Records for this exercise:

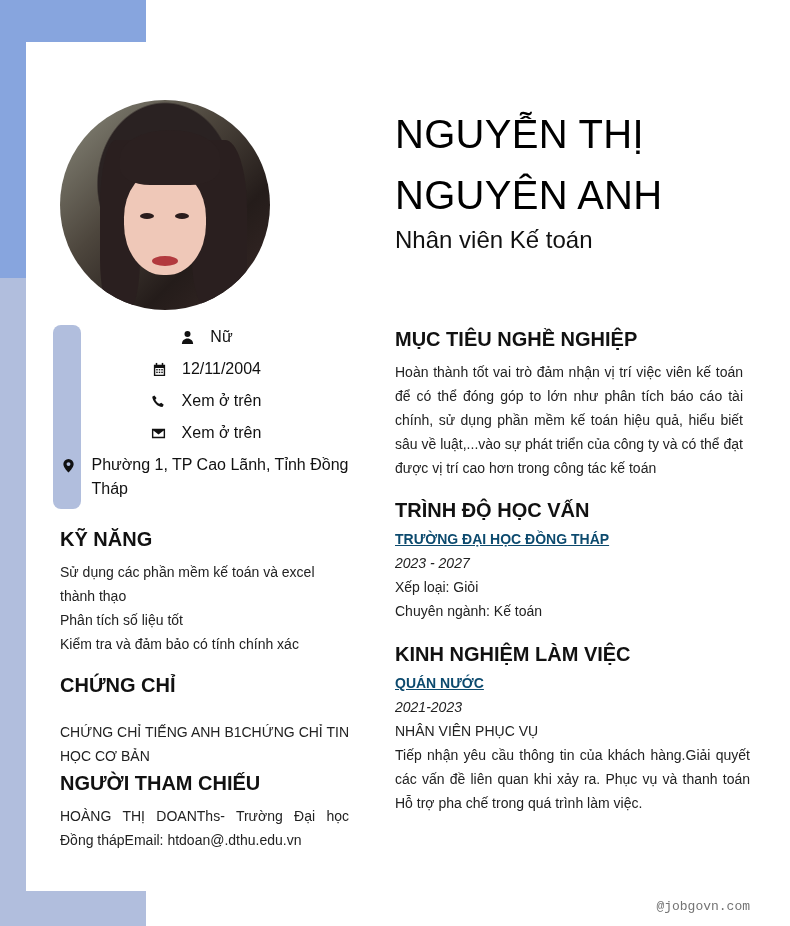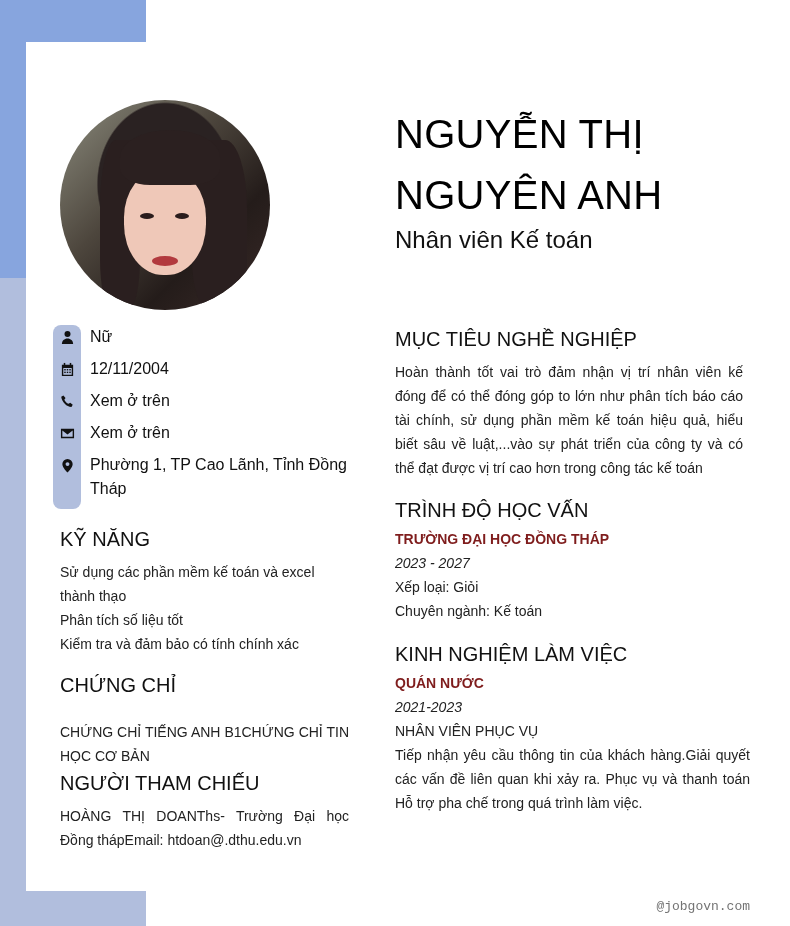--- a/index.html
+++ b/index.html
@@ -27,7 +27,7 @@
 
   .contact-pill { position: absolute; left: 53px; top: 325px; width: 28px; height: 184px; border-radius: 8px; background: #b1bedd; }
   .contact-list { position: absolute; left: 53px; top: 325px; width: 300px; }
-  .contact-item { display: flex; align-items: flex-start; min-height: 32px; }
+  .contact-item { display: flex; align-items: flex-start; min-height: 32px; justify-content: center; }
   .contact-item .ic { width: 28px; height: 24px; display: flex; align-items: center; justify-content: center; flex-shrink: 0; }
   .contact-item .ic svg { width: 15px; height: 15px; fill: #111; }
   .contact-item .txt { margin-left: 9px; font-size: 16px; line-height: 24px; color: #111; }

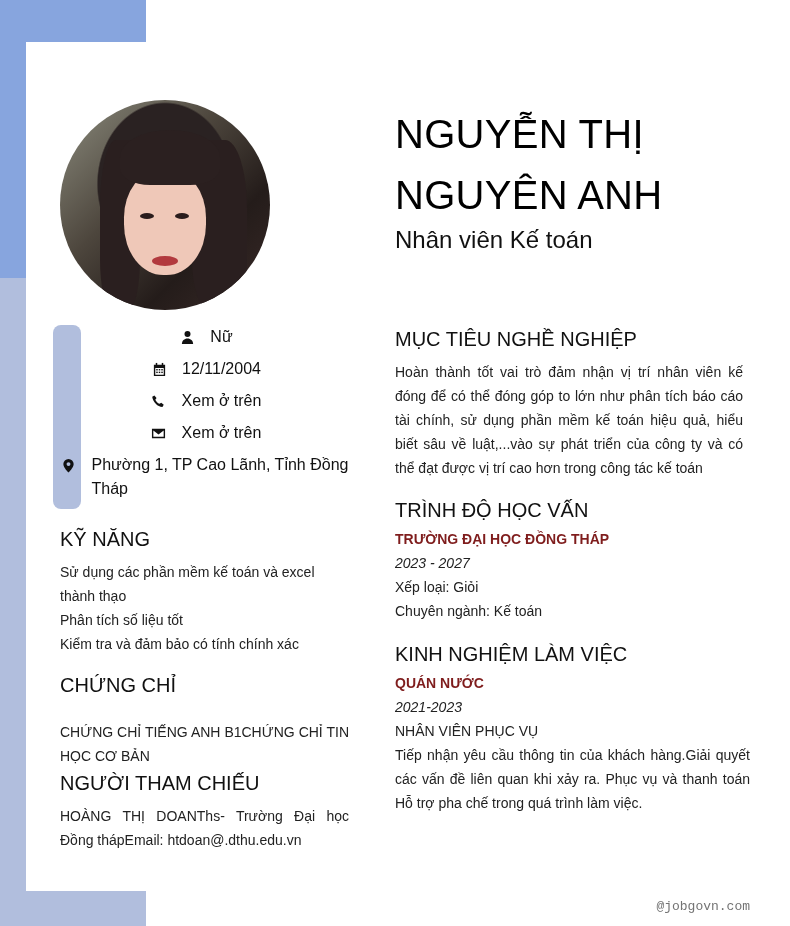--- a/index.html
+++ b/index.html
@@ -32,7 +32,7 @@
   .contact-item .ic svg { width: 15px; height: 15px; fill: #111; }
   .contact-item .txt { margin-left: 9px; font-size: 16px; line-height: 24px; color: #111; }
 
-  .section-title { font-weight: 400; font-size: 20px; color: #111; line-height: 26px; }
+  .section-title { font-weight: 700; font-size: 20px; color: #111; line-height: 26px; }
   .body-text { font-size: 14px; line-height: 24px; color: #222; }
   .justify { text-align: justify; }
 

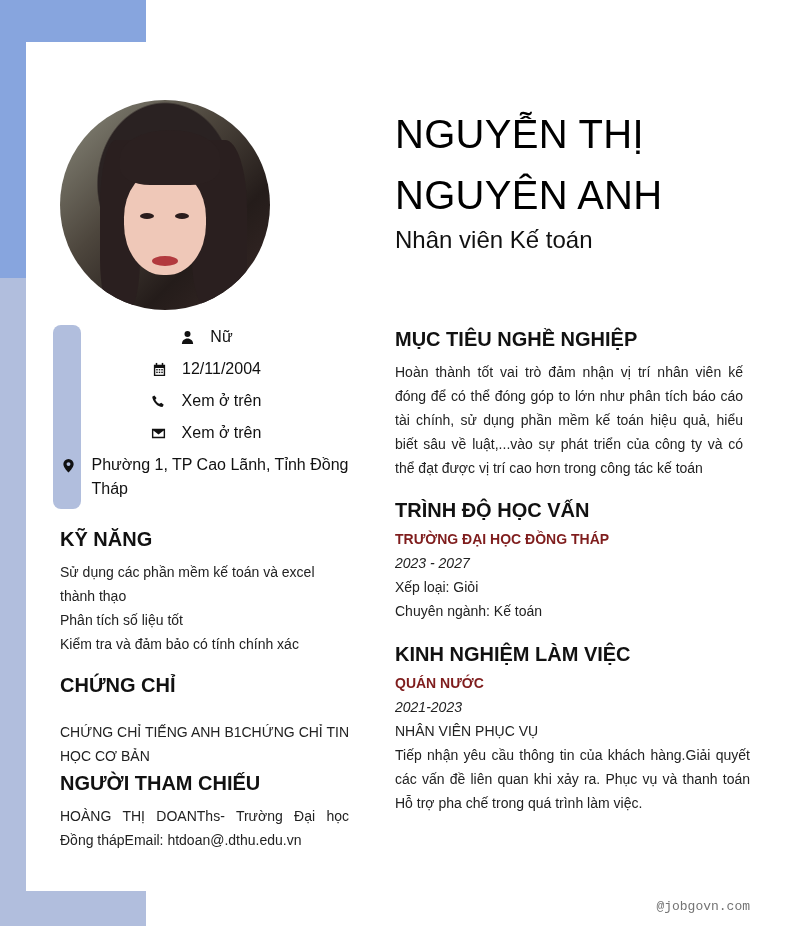--- a/index.html
+++ b/index.html
@@ -142,7 +142,7 @@
 
 <div class="right-col" style="top:326px; width:348px">
   <div class="section-title">MỤC TIÊU NGHỀ NGHIỆP</div>
-  <div class="body-text justify" style="margin-top:8px">Hoàn thành tốt vai trò đảm nhận vị trí nhân viên kế đóng để có thể đóng góp to lớn như phân tích báo cáo tài chính, sử dụng phần mềm kế toán hiệu quả, hiểu biết sâu về luật,...vào sự phát triển của công ty và có thể đạt được vị trí cao hơn trong công tác kế toán</div>
+  <div class="body-text justify" style="margin-top:8px">Hoàn thành tốt vai trò đảm nhận vị trí việc viên kế toán để có thể đóng góp to lớn như phân tích báo cáo tài chính, sử dụng phần mềm kế toán hiệu quả, hiểu biết sâu về luật,...vào sự phát triển của công ty và có thể đạt được vị trí cao hơn trong công tác kế toán</div>
 </div>
 
 <div class="right-col" style="top:497px">

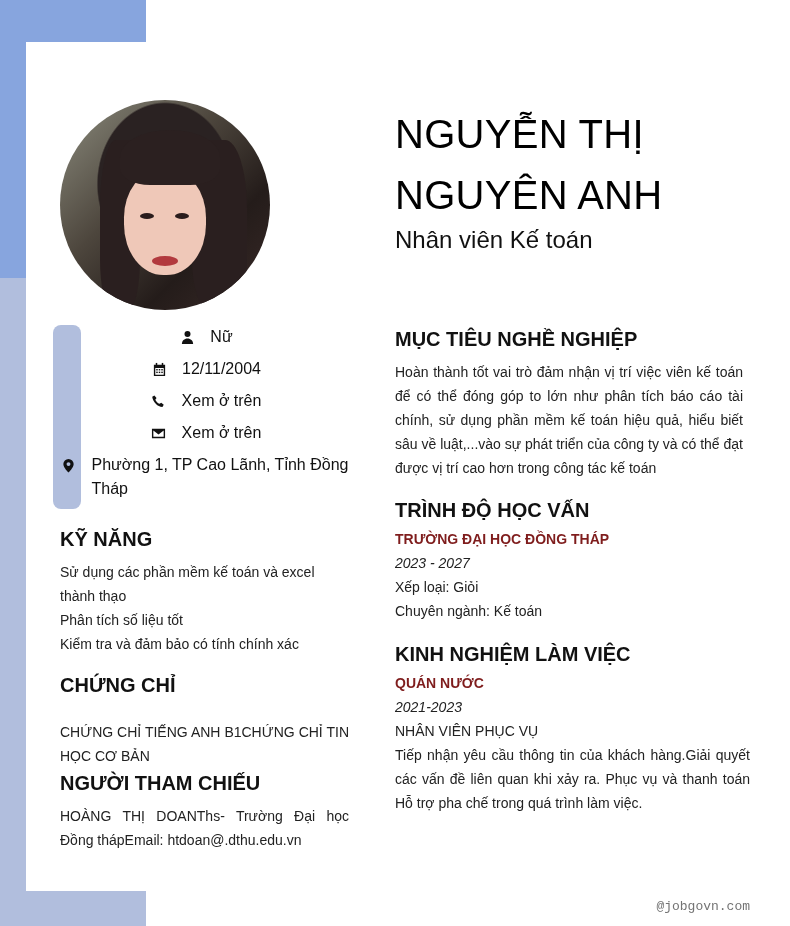--- a/index.html
+++ b/index.html
@@ -39,7 +39,7 @@
   .left-col { position: absolute; left: 60px; width: 289px; }
   .right-col { position: absolute; left: 395px; width: 355px; }
 
-  .sub-title { font-weight: 700; font-size: 14px; line-height: 24px; color: #7f1d1d; }
+  .sub-title { font-weight: 700; font-size: 14px; line-height: 24px; color: #0c4a6e; text-decoration: underline; }
   .italic { font-style: italic; }
 
   .footer { position: absolute; right: 40px; top: 899px; font-family: "Liberation Mono", "DejaVu Sans Mono", monospace; font-size: 13px; color: #737373; }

What is being asked:
Everything from the first line of the entries through the line that contains "28px; height: 24px;" is to be reproduced exactly, except the pictures.

Output:
--- a/index.html
+++ b/index.html
@@ -27,7 +27,7 @@
 
   .contact-pill { position: absolute; left: 53px; top: 325px; width: 28px; height: 184px; border-radius: 8px; background: #b1bedd; }
   .contact-list { position: absolute; left: 53px; top: 325px; width: 300px; }
-  .contact-item { display: flex; align-items: flex-start; min-height: 32px; }
+  .contact-item { display: flex; align-items: flex-start; min-height: 32px; justify-content: center; }
   .contact-item .ic { width: 28px; height: 24px; display: flex; align-items: center; justify-content: center; flex-shrink: 0; }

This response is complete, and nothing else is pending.